I also will be curt. I live just north of Houston, so am very well aware of the threats and do take them seriously. My whole house generator was a blessing during Beryl last year. We installed it after the Feb 2021 freeze, even though we “only ” had 8 hours of power outage since we are in the Entergy grid. In 2021, ERCOT was a joke. We have a 36 trillion national debt, and it isn’t because taxes are too low. Spending is the issue. Every federal agency including NOAA and NHC needs to find ways to cut expenses prudently.
The Euro is now showing storm development in the E Pac, while the GFS is consistently showing something rather unpleasant in the Gulf. That consistency is starting to get worrisome.
It now looks like two models showing tropical development, albeit in different locales.
At what point do we start to un-fantasize it?
*like the MC reference 🎶
Yesterday, I did note that I felt the Pacific had better odds next week than the Atlantic. Given that these GFS fantasies are annual traditions (Literally…this happens every single season in May and June) it’s still nowhere near something we need to worry over.
Thank you
Sometimes you crack me up 😆 “fantasy”. Thanks for this!!

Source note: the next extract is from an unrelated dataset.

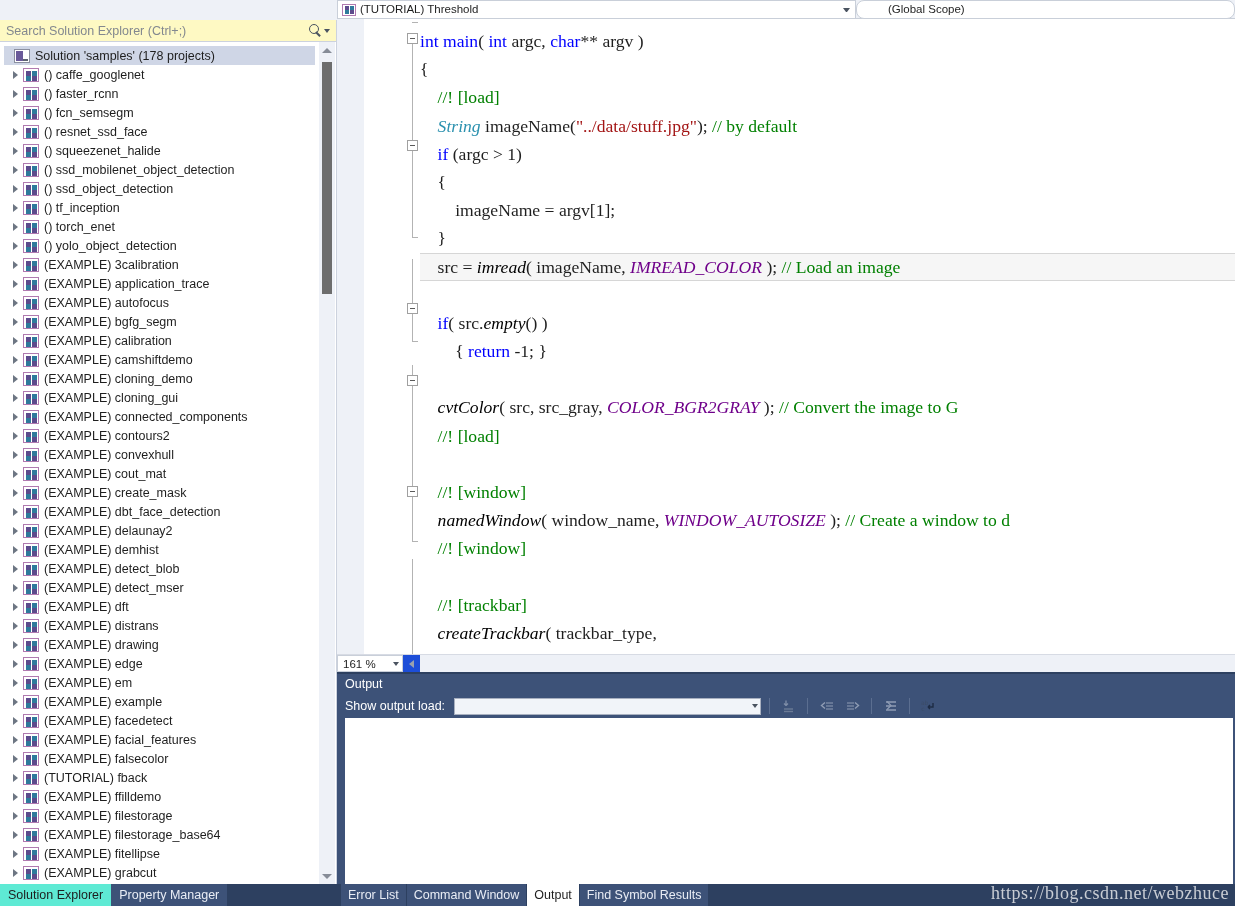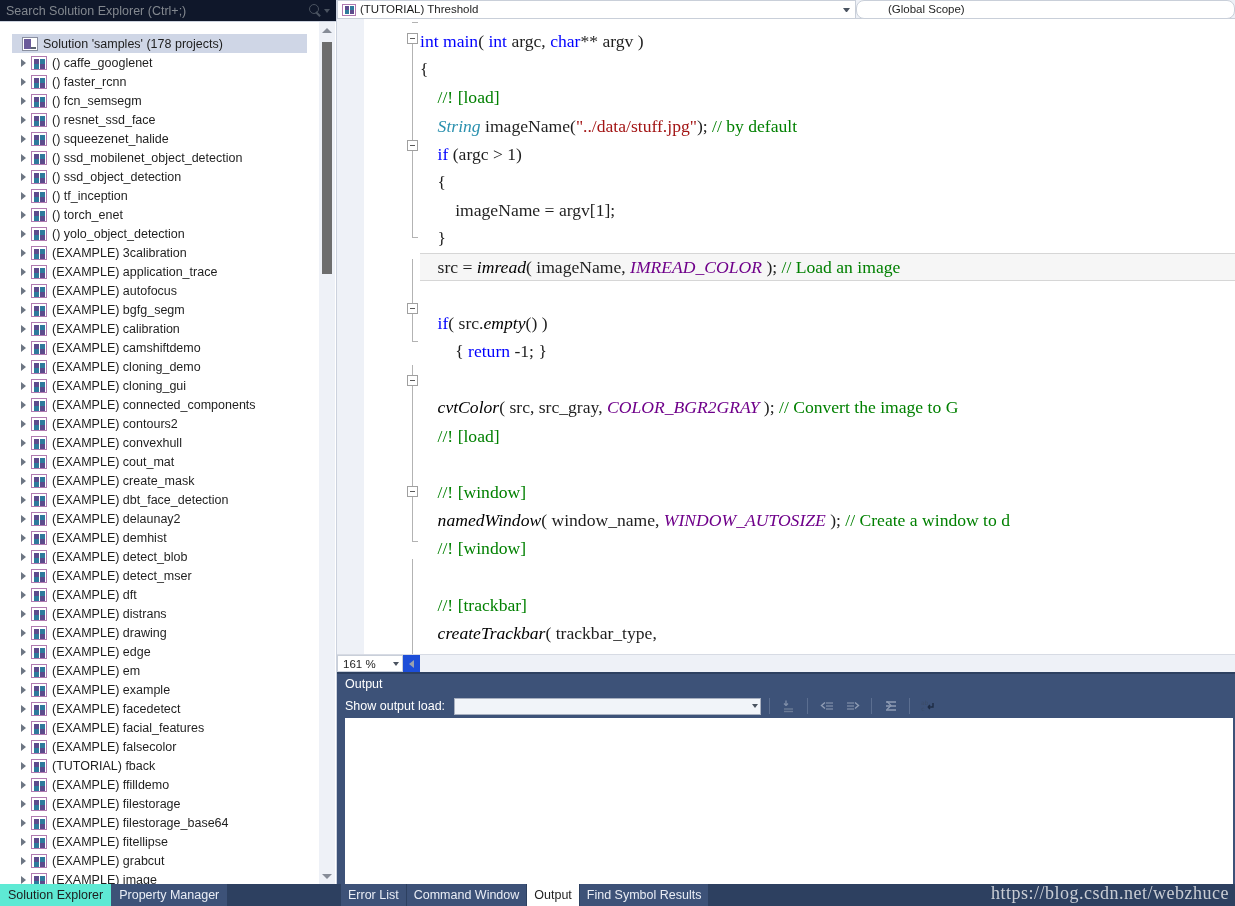"Search Solution Explorer (Ctrl+;)" #se-search { background: #0f172a -> #fef9c3; margin-top: none -> 20px }
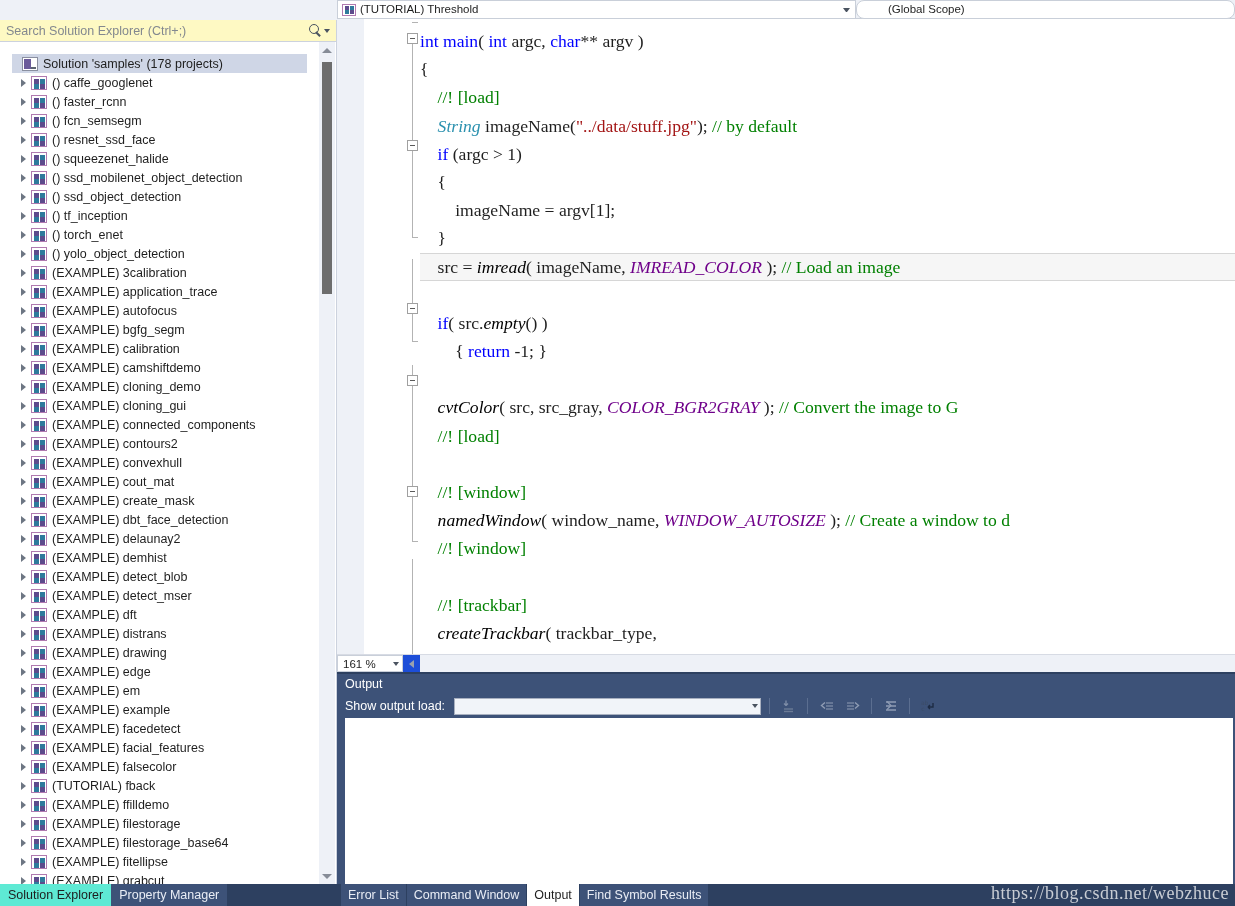"Solution 'samples' (178 projects)" #se-tree { padding: 12px -> 4px }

“Fantasy” and “a tinge.” Love your writing!! You brighten my morning!
Sooo….am I good for my trip to Cancun next week?!
Nothing I’d be worrying over right now.
I’m unclear on the NOAA Natl Hurricane Center graphics—even after clicking on images & reading associated content, there’s ambiguity. So does the ‘7-day’ image show projected development (after 7 days)?…or what’s there NOW with a chance of developing further?
Prior to 2025, I’d thought there an image of the ‘current’ status…..& then the viewer could click on ‘2-day’ or ‘7-day’ to see projected development & elaboration.
Thanks so much for your hard work & expertise : ).